YOUR INSTRUCTIONS:
Please reproduce the lines of the records below from the one holding "S1_D1 hbo | IC8: 0.263 -> 0.266" through the one holding "S2_D2 hbo | IC17: -1.327 -> -1.324", inclusive, skipping all pictures.

*** Opening DATA SUPPLIED ***

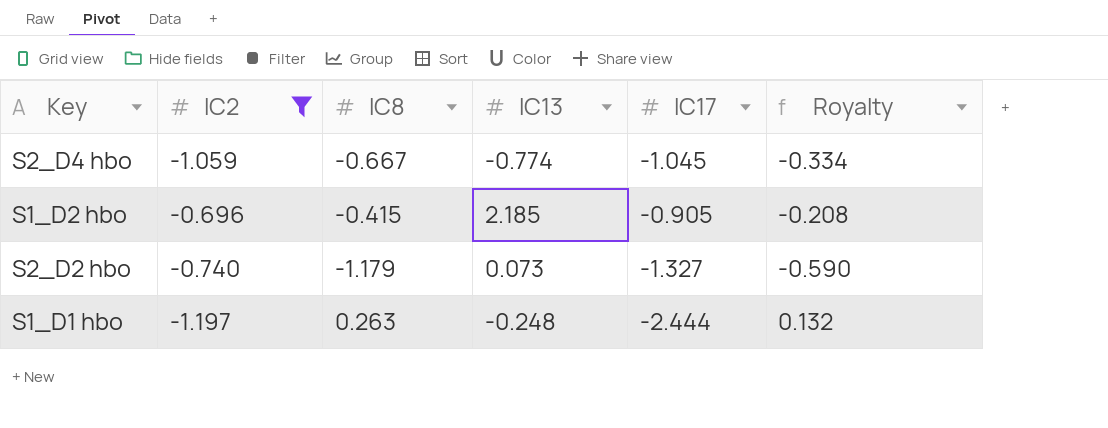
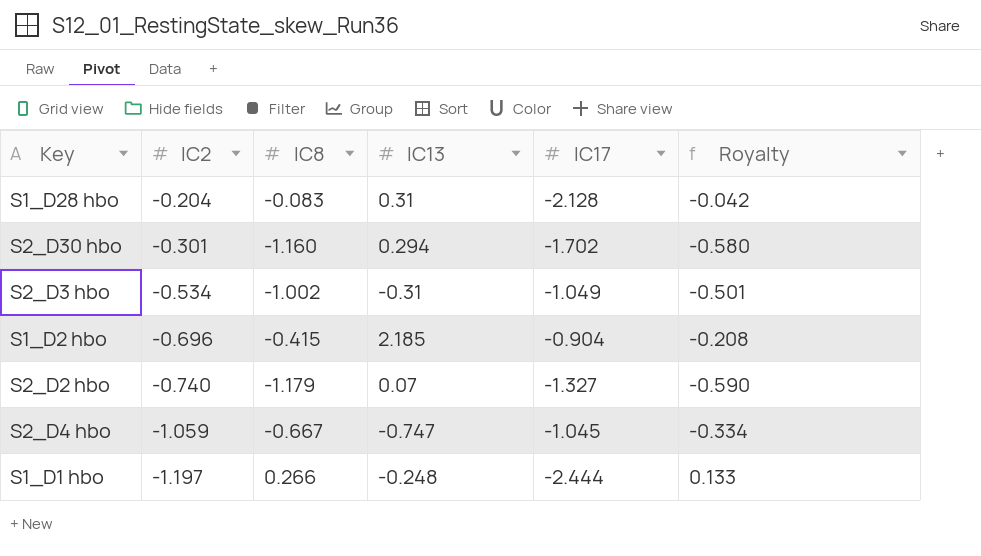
filter: IC2 <= -0.696 -> none
row order: none -> IC2 descending
S1_D2 hbo | IC17: -0.905 -> -0.904
S2_D2 hbo | IC13: 0.073 -> 0.07
S2_D4 hbo | IC13: -0.774 -> -0.747
S1_D1 hbo | IC8: 0.263 -> 0.266
S1_D1 hbo | Royalty: 0.132 -> 0.133

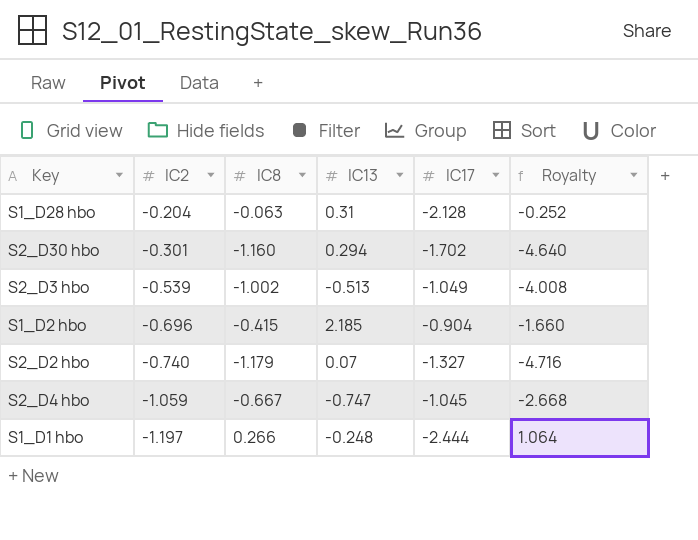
column Royalty | formula: [IC8] * 0.5 -> [IC8] * 4
S1_D28 hbo | IC8: -0.083 -> -0.063
S2_D3 hbo | IC2: -0.534 -> -0.539
S2_D3 hbo | IC13: -0.31 -> -0.513

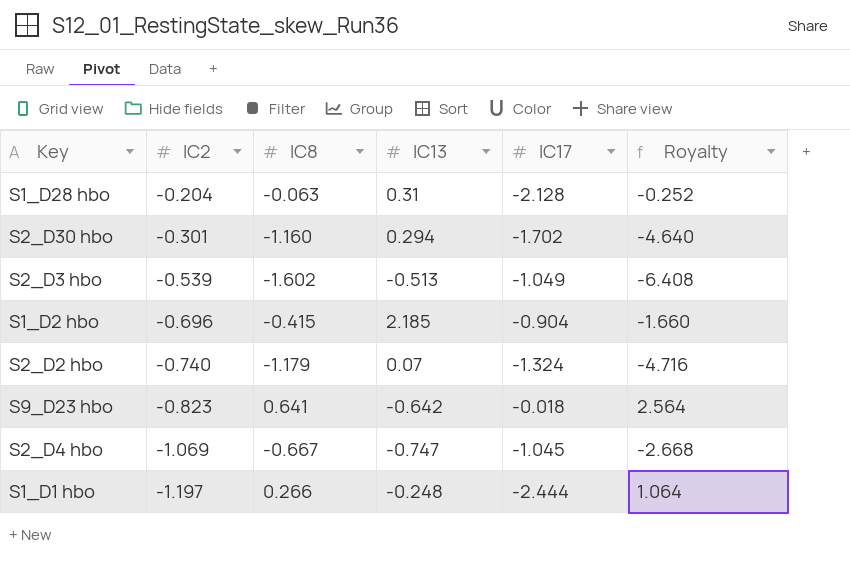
S2_D3 hbo | IC8: -1.002 -> -1.602
S2_D3 hbo | Royalty: -4.008 -> -6.408
S2_D2 hbo | IC17: -1.327 -> -1.324
row S9_D23 hbo: none -> -0.823 | 0.641 | -0.642 | -0.018 | 2.564
S2_D4 hbo | IC2: -1.059 -> -1.069

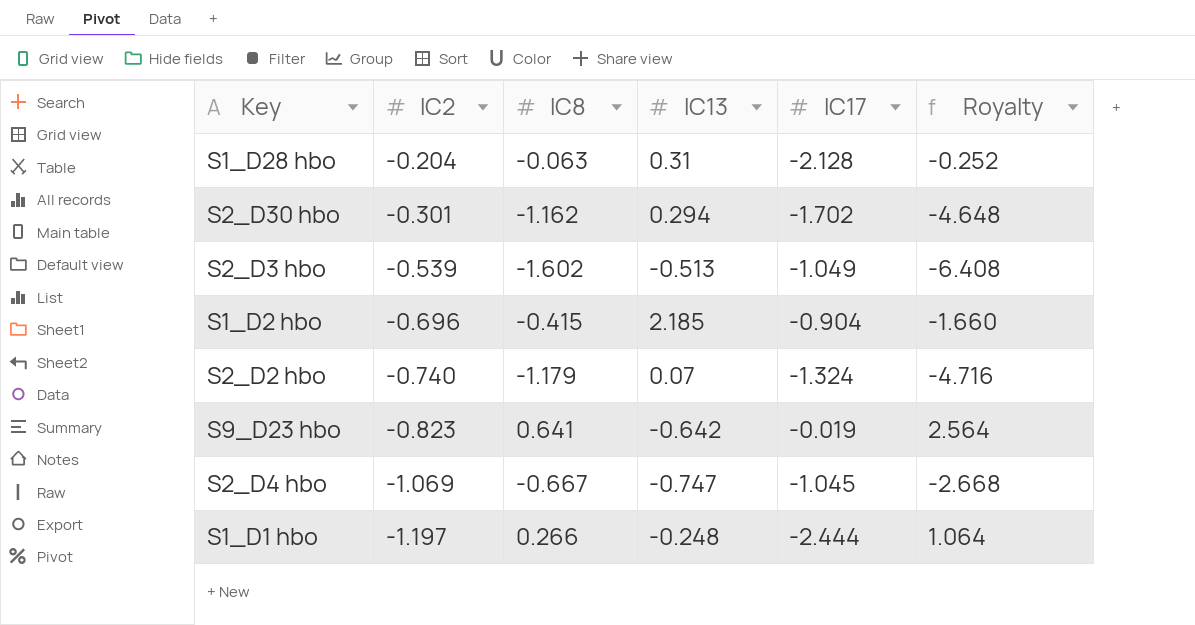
S2_D30 hbo | IC8: -1.160 -> -1.162
S2_D30 hbo | Royalty: -4.640 -> -4.648
S9_D23 hbo | IC17: -0.018 -> -0.019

*** Closing DATA SUPPLIED ***

RESPONSE AREA:
S1_D1 hbo | IC8: 0.263 -> 0.266
S1_D1 hbo | Royalty: 0.132 -> 0.133

column Royalty | formula: [IC8] * 0.5 -> [IC8] * 4
S1_D28 hbo | IC8: -0.083 -> -0.063
S2_D3 hbo | IC2: -0.534 -> -0.539
S2_D3 hbo | IC13: -0.31 -> -0.513

S2_D3 hbo | IC8: -1.002 -> -1.602
S2_D3 hbo | Royalty: -4.008 -> -6.408
S2_D2 hbo | IC17: -1.327 -> -1.324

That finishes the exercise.